The required output is the exact run of lines in the listing below from the line holding "- Django-Web Development Projects" through the line holding "prevent recalculation overhead", with no pictures.

*** Material provided Section Begins ***

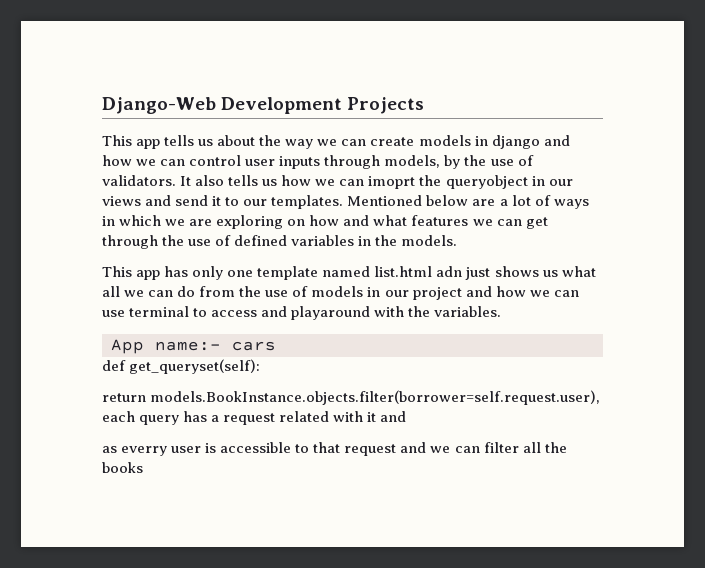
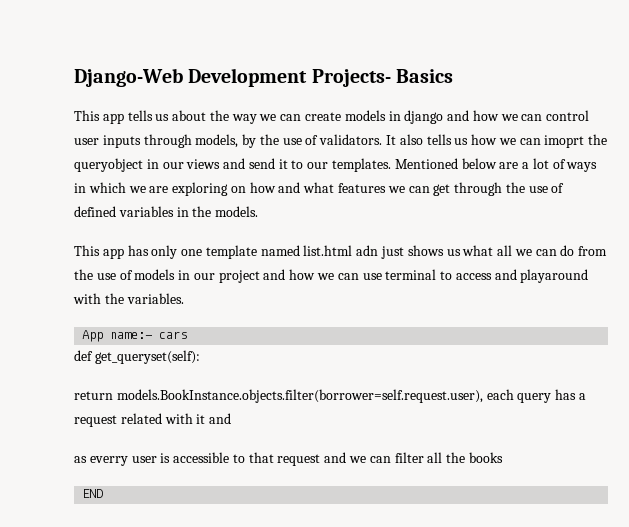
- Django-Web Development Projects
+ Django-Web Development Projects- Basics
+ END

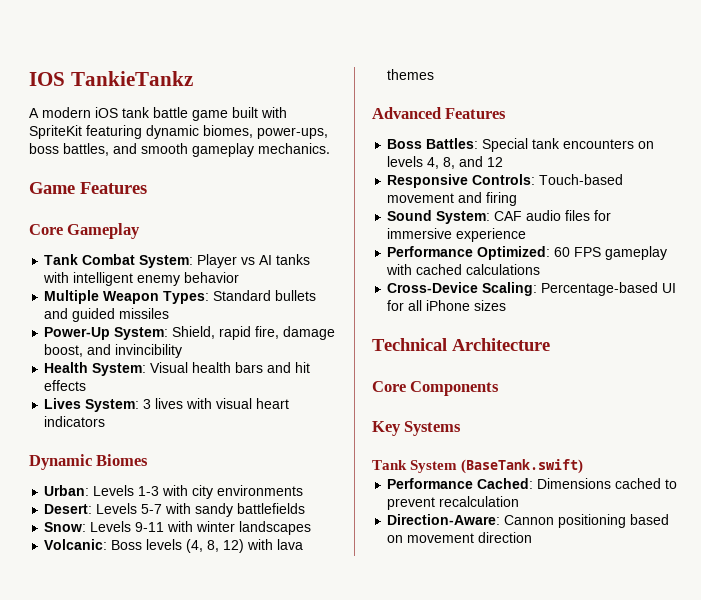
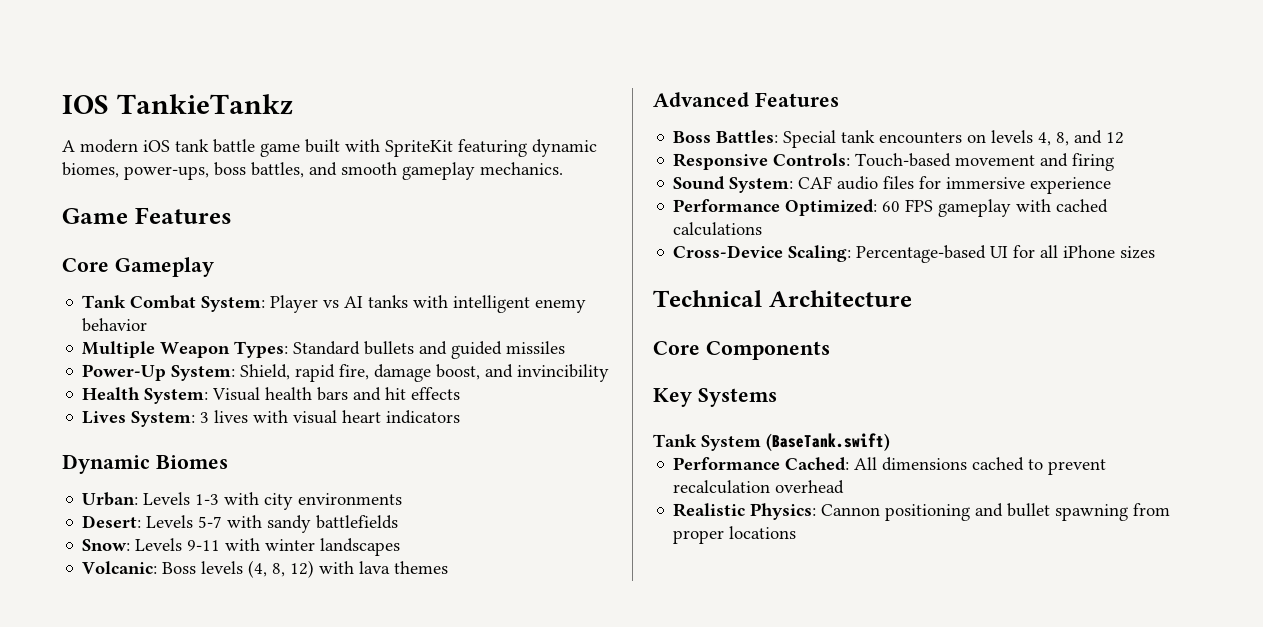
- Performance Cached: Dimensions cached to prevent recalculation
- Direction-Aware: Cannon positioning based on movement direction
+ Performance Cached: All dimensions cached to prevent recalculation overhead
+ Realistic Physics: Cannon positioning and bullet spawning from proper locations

*** Material provided Section Ends ***
*** Material provided Section Begins ***

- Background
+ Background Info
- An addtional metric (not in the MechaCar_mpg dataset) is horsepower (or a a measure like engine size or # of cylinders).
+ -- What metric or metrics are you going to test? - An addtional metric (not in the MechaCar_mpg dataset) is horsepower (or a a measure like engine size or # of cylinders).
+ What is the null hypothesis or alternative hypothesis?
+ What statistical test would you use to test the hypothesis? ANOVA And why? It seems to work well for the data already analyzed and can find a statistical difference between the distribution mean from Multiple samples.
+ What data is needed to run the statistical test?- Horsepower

*** Material provided Section Ends ***
*** Material provided Section Begins ***

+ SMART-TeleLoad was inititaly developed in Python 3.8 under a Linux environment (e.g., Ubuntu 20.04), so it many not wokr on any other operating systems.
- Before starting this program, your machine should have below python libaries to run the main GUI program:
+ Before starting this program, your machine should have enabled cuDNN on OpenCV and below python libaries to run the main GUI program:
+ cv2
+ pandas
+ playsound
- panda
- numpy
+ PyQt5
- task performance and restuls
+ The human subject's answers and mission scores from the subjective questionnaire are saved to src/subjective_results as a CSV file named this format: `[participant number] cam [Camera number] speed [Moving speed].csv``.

*** Material provided Section Ends ***

**Answer to this task**.
- Django-Web Development Projects
+ Django-Web Development Projects- Basics
+ END

- Performance Cached: Dimensions cached to prevent recalculation
- Direction-Aware: Cannon positioning based on movement direction
+ Performance Cached: All dimensions cached to prevent recalculation overhead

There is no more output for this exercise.